● **How to complete this task**
Using the data that follows, give the number of lines in which the word "collapse" occurs. Write only the number.

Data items
=====
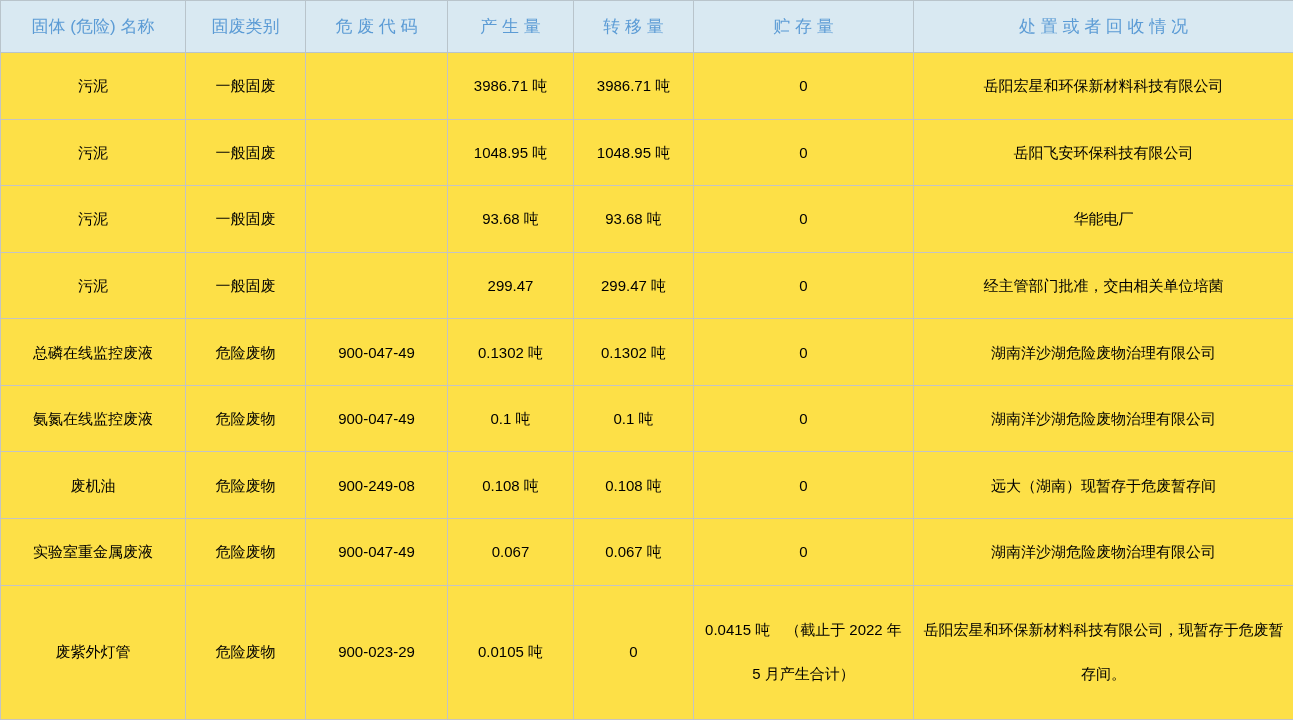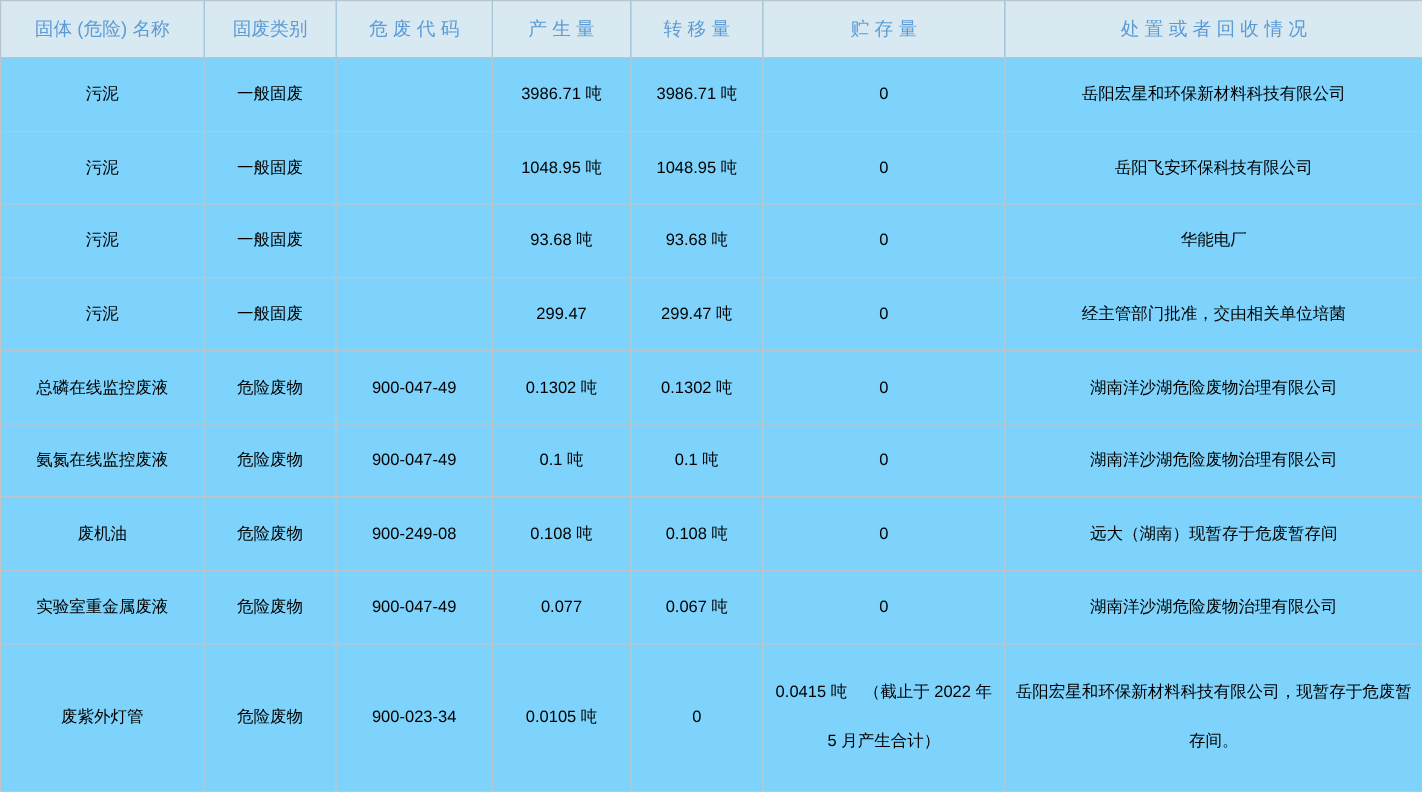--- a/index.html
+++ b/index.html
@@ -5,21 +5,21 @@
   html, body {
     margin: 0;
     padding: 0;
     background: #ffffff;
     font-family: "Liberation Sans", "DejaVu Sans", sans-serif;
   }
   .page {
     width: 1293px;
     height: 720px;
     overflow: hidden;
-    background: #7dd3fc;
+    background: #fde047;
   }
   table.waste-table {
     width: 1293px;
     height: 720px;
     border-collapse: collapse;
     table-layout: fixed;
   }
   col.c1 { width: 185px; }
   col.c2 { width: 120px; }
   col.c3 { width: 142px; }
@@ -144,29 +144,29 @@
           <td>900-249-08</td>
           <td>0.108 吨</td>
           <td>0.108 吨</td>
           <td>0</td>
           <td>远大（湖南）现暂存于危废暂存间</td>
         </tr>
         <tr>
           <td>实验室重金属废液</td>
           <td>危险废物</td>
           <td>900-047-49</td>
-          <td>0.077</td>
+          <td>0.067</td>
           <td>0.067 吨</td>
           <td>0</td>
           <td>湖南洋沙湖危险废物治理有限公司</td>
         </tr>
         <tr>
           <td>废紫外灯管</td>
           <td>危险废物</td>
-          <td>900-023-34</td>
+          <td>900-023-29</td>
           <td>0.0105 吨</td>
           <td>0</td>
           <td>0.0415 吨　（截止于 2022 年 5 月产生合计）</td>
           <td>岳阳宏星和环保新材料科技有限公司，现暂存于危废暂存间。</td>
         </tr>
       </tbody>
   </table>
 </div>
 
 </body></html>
=====
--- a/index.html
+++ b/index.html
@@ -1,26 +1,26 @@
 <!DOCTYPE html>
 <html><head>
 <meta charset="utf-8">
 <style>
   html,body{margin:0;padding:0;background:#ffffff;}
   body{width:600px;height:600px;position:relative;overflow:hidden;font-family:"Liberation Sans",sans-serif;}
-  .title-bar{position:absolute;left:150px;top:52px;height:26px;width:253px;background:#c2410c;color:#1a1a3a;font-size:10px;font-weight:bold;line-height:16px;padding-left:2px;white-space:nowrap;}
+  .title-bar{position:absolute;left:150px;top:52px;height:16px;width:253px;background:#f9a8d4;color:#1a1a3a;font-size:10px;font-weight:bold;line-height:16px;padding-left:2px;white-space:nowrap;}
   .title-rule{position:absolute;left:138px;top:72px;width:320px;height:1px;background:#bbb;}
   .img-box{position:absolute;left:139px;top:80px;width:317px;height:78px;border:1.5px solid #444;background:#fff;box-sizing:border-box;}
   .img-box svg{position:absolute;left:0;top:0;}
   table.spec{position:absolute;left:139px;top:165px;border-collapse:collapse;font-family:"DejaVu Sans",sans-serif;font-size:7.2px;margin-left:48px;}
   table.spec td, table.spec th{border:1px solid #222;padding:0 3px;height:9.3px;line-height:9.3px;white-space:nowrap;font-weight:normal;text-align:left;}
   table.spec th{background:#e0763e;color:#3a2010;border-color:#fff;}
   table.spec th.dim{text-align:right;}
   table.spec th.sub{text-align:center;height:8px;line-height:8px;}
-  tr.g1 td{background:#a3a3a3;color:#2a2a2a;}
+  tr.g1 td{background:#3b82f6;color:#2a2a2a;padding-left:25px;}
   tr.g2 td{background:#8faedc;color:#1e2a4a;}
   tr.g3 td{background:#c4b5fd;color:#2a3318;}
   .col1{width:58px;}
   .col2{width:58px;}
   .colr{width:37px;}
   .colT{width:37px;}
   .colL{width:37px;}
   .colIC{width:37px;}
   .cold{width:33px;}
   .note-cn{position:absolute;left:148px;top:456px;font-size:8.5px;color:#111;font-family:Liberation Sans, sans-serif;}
=====
● **Exercise result**
2